[114] « Avec le plus humble des débuts. » Cette histoire fut racontée par le Maître à propos de l’Aîné nommé Petit Wayman, alors qu’il se trouvait dans la manguierraie de Jīvaka [1], près de Rājagaha. Il convient ici de relater la naissance de Petit Wayman. La tradition raconte que la fille d’une riche famille de marchands de Rājagaha s’abaissa à une relation intime avec un esclave. Craignant que sa mauvaise conduite ne soit connue, elle dit à l’esclave : « Nous ne pouvons plus vivre ici ; car si mes parents apprennent notre péché, ils nous démembreront.

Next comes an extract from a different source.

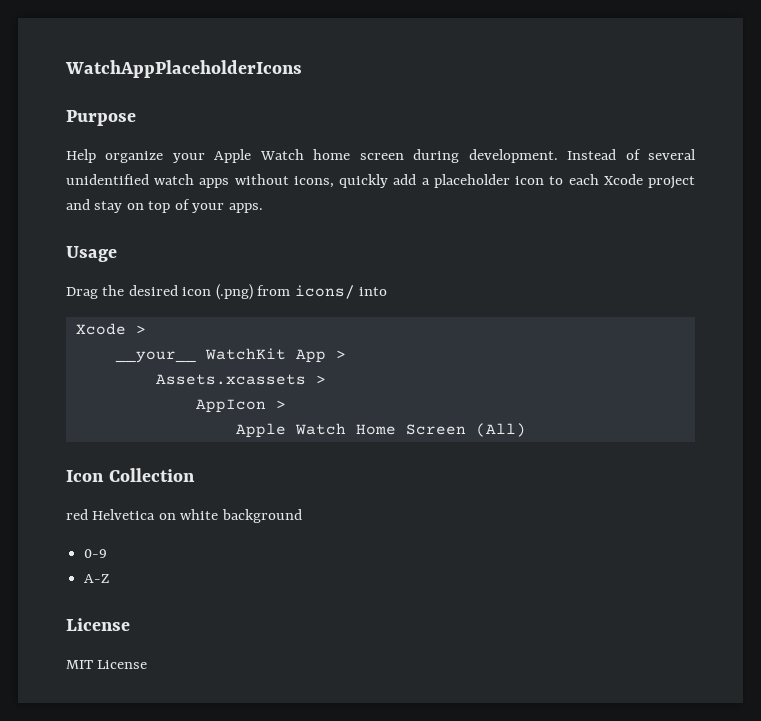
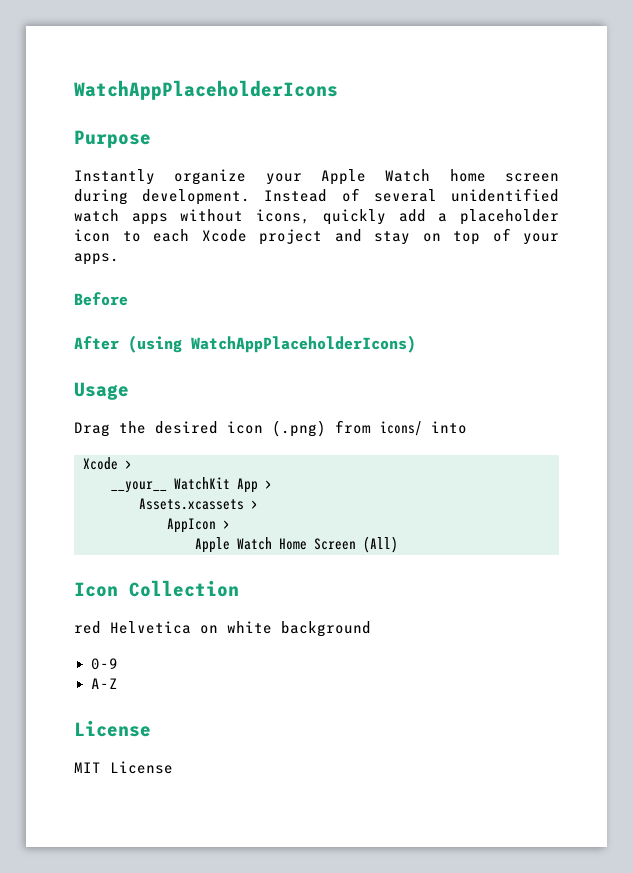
[66,149,96,163] Help -> [74,169,155,185] Instantly
(263, 208) none -> [74,292,128,306] [74,335,416,353] // Before // After (using WatchAppPlaceholderIcons)

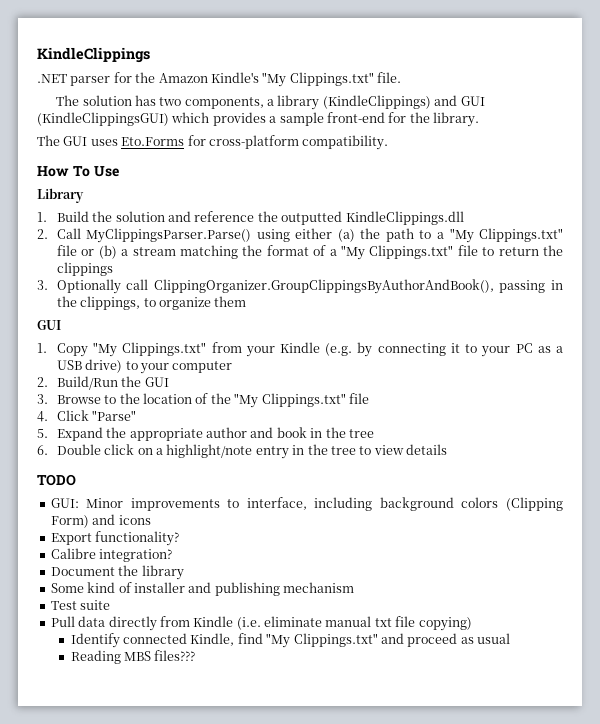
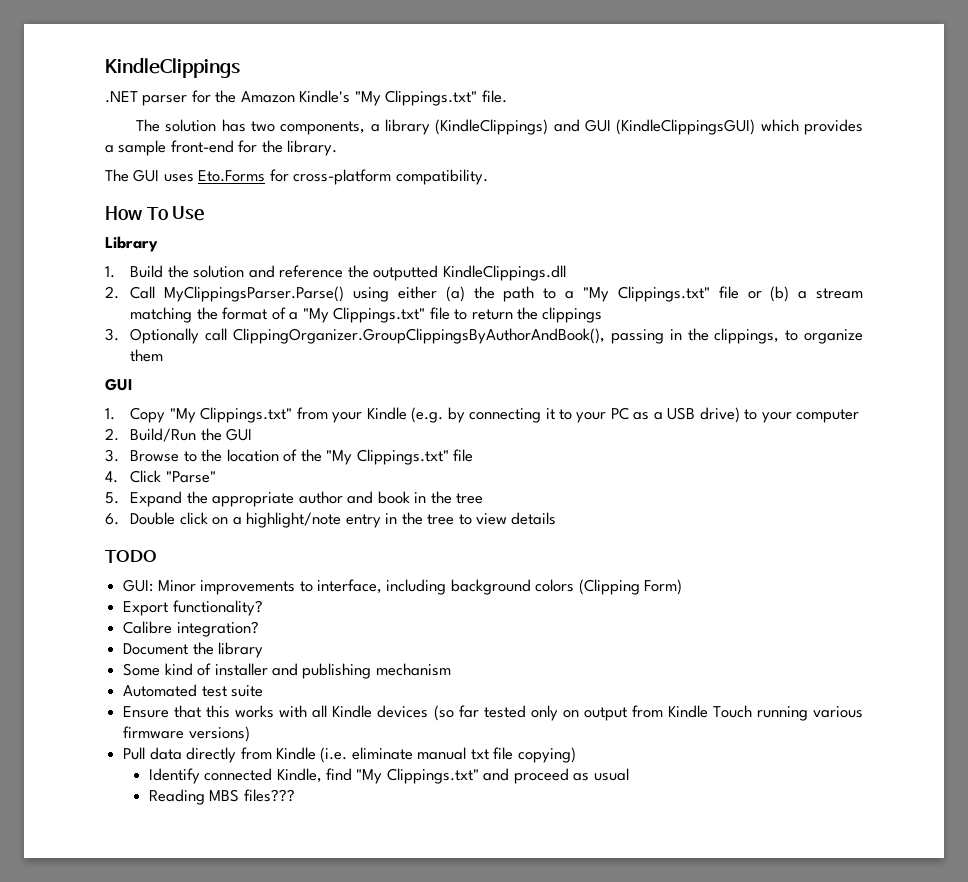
[92,514,151,525] and icons -> (683, 587) none
[50,601,77,610] Test -> [123,684,227,697] Automated test
(111, 605) none -> [123,705,863,721] [123,726,250,742] // Ensure that this works with all Kindle devices (so far tested only on output from Kindle Touch running various firmware versions)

Allons vivre loin. » Alors, leurs biens en main, ils sortirent ensemble par la porte à peine ouverte et s’enfuirent, sans se soucier de savoir où, pour trouver un abri hors de la portée de sa famille. Puis ils allèrent vivre ensemble dans un certain lieu, ce qui eut pour résultat qu’elle conçut. Et quand son terme fut presque arrivé, elle le dit à son mari : « Si je suis prise en travail loin de mes proches, ce sera un ennui pour nous deux. Rentrons donc à la maison. » D’abord, il accepta de partir aujourd’hui, puis il remit cela au lendemain ; et ainsi il laissa passer les jours, jusqu’à ce qu’elle se dise : « Cet imbécile est si conscient de sa grande faute qu’il n’ose pas partir. Ses parents sont ses meilleurs amis ; alors, qu’il parte ou qu’il reste, je dois partir. » Alors, lorsqu’il sortit, elle mit toutes les affaires de son ménage en ordre et rentra chez elle, prévenant sa voisine d’à côté où elle allait. De retour chez lui, ne trouvant pas sa femme, mais apprenant par les voisins qu’elle était partie, il se précipita à sa poursuite et la rejoignit sur la route ; et c’est alors qu’elle fut prise en travail.
« Qu’est-ce que c’est, ma chère ? » dit-il.
« J’ai donné naissance à un fils, mon mari », dit-elle.
En conséquence, comme l’événement même qui était la seule raison du voyage s’était produit, ils convinrent tous deux qu’il était inutile de continuer maintenant et rebroussèrent chemin. Et comme leur enfant était né en chemin, ils l’appelèrent « Wayman ».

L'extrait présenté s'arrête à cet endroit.